This PPIC post describes lessons from Australia’s drought management. But, like almost every article I see about Australian drought management, it is coy about what Australian management actually did.
The Australians also depended heavily on water markets to reduce the costs of their mega-drought. The flexibility and autonomy offered by water trading helped communities allocate water quickly and efficiently to competing uses, and also provided an effective way to recover it for the environment.
What they actually did to free up water was fallow half their agricultural acreage. In California, that would be about 4.6 million acres, rather more than the 800,000ish acres fallowed here this year. A quarter of Australian ag acreage has never returned.

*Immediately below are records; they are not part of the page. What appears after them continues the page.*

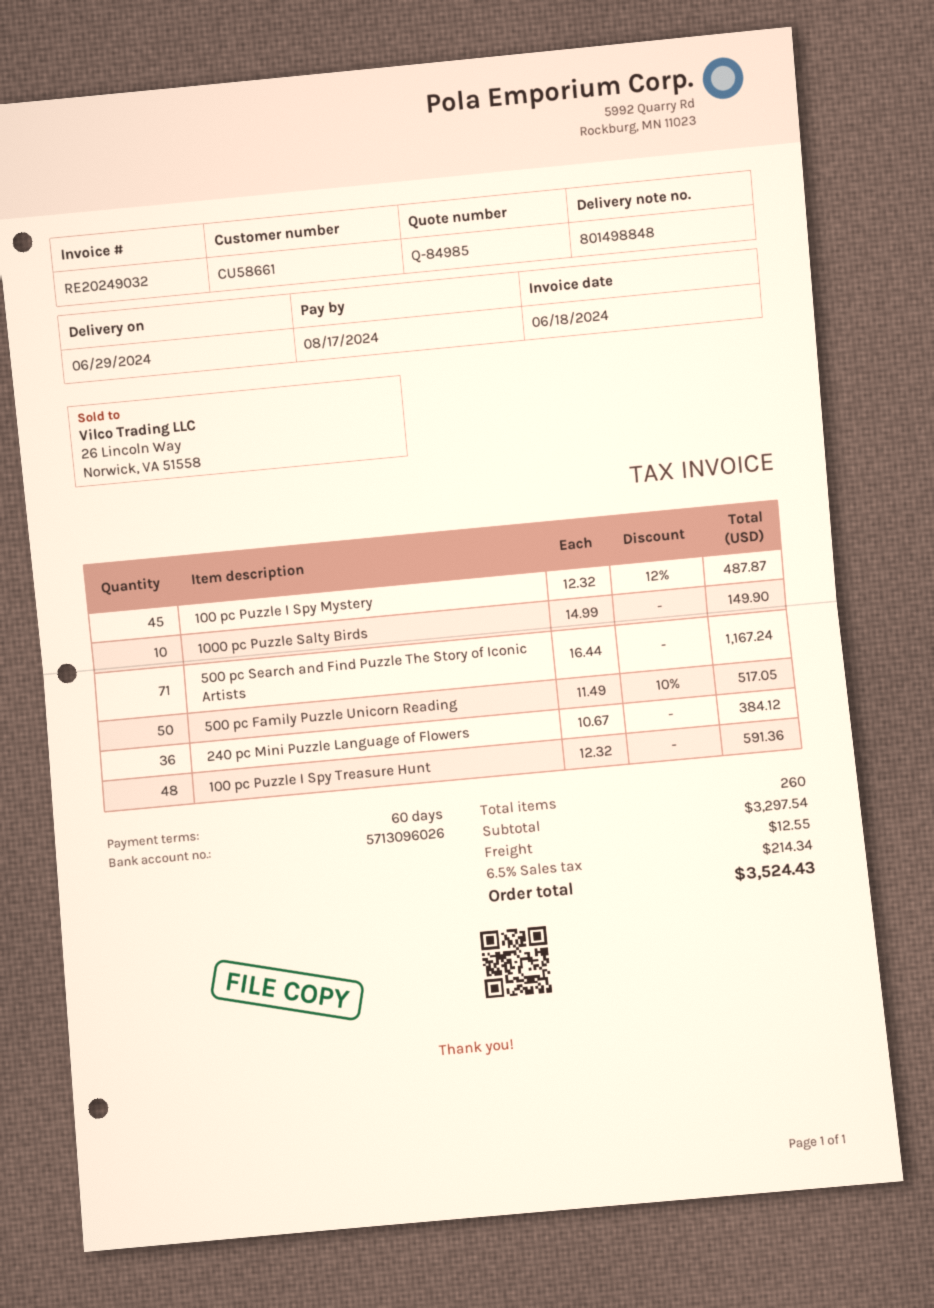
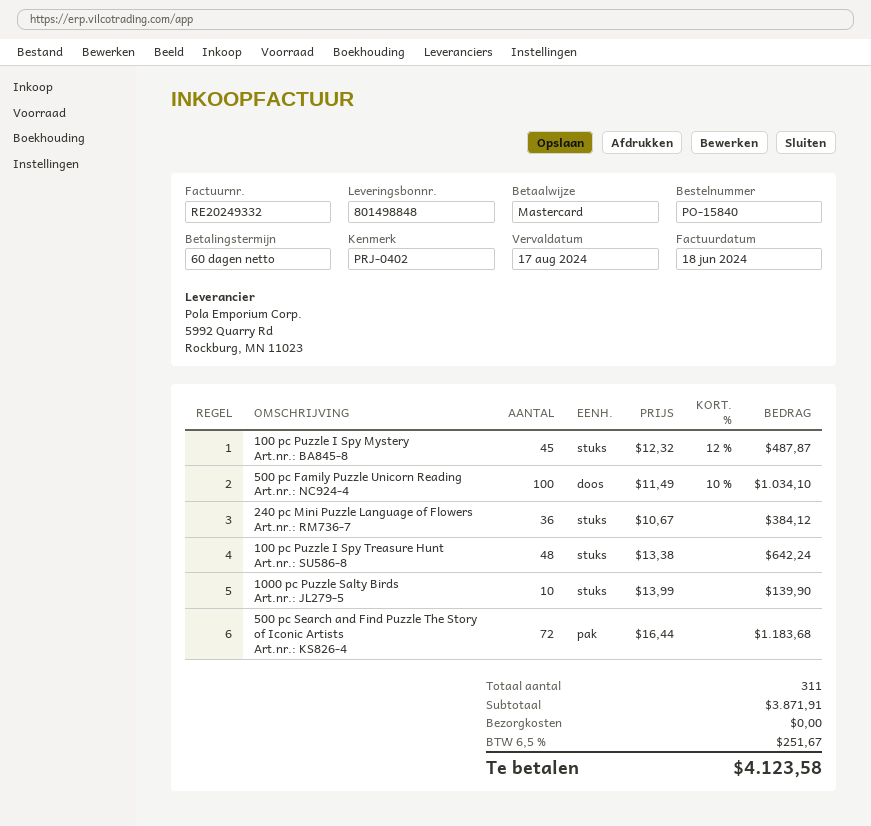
invoice number: RE20249032 -> RE20249332
1000 pc Puzzle Salty Birds: 10 x 14.99 = 149.90 -> 10 x 13.99 = 139.90
500 pc Search and Find Puzzle The Story of Iconic Artists: 71 x 16.44 = 1167.24 -> 72 x 16.44 = 1183.68
500 pc Family Puzzle Unicorn Reading: 50 x 11.49 - 10% = 517.05 -> 100 x 11.49 - 10% = 1034.10
100 pc Puzzle I Spy Treasure Hunt: 48 x 12.32 = 591.36 -> 48 x 13.38 = 642.24
total quantity: 260 -> 311
subtotal: 3297.54 -> 3871.91
shipping: 12.55 -> 0.00
tax: 6.5% = 214.34 -> 6.5% = 251.67
total: 3524.43 -> 4123.58

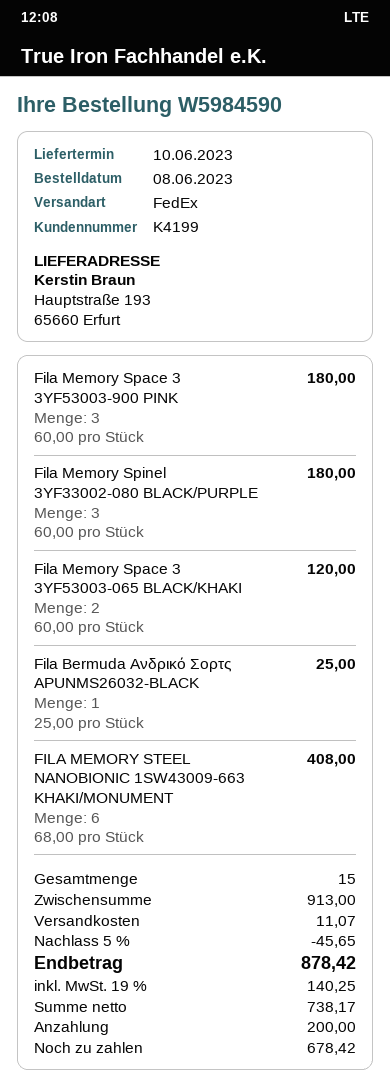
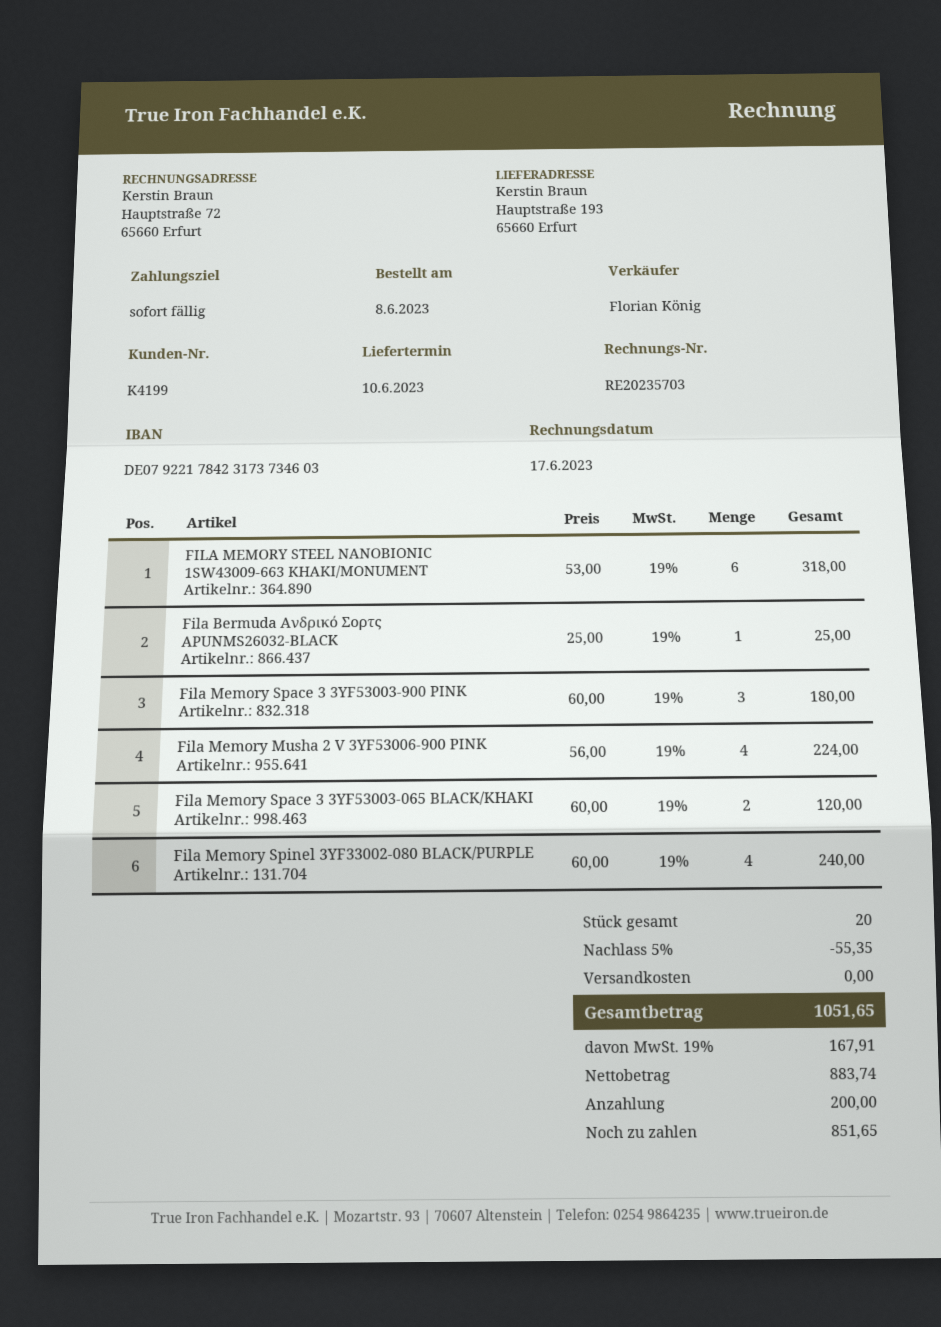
Fila Memory Spinel 3YF33002-080 BLACK/PURPLE: 3 x 60.00 = 180.00 -> 4 x 60.00 = 240.00
FILA MEMORY STEEL NANOBIONIC 1SW43009-663 KHAKI/MONUMENT: 6 x 68.00 = 408.00 -> 6 x 53.00 = 318.00
Fila Memory Musha 2 V 3YF53006-900 PINK: none -> 4 x 56.00 = 224.00
total quantity: 15 -> 20
discount: 5% = 45.65 -> 5% = 55.35
shipping: 11.07 -> 0.00
net: 738.17 -> 883.74
tax: 19% = 140.25 -> 19% = 167.91
total: 878.42 -> 1051.65
balance: 678.42 -> 851.65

Abstract talk about water markets “allocat[ing] water quickly and efficiently” disguises the fact that actively managing this drought will force us to do much less. Water markets aren’t a magic ticket that allow us to do mostly the same things with much less water. The water went away, and no matter what process we use to manage the drought, we will do less of the things that depend on water.
One response to “How Australia actually managed their drought.”
Markets usually do not make new water, they just reallocate some of it so that it has more economic productivity (and not necessarily ideal economic productivity). Indeed, having functioning markets will often reduce over-development of more expensive water sources. Alas, in dry places with a lot of variability in water supply, like California, where we want to support a large population and economy, large agricultural industry, and support native ecosystems, there will be no perfect solution. Careful use of markets only can help things along and provide more flexibility and adaptability. Sorry, no panaceas, even for homo economicus.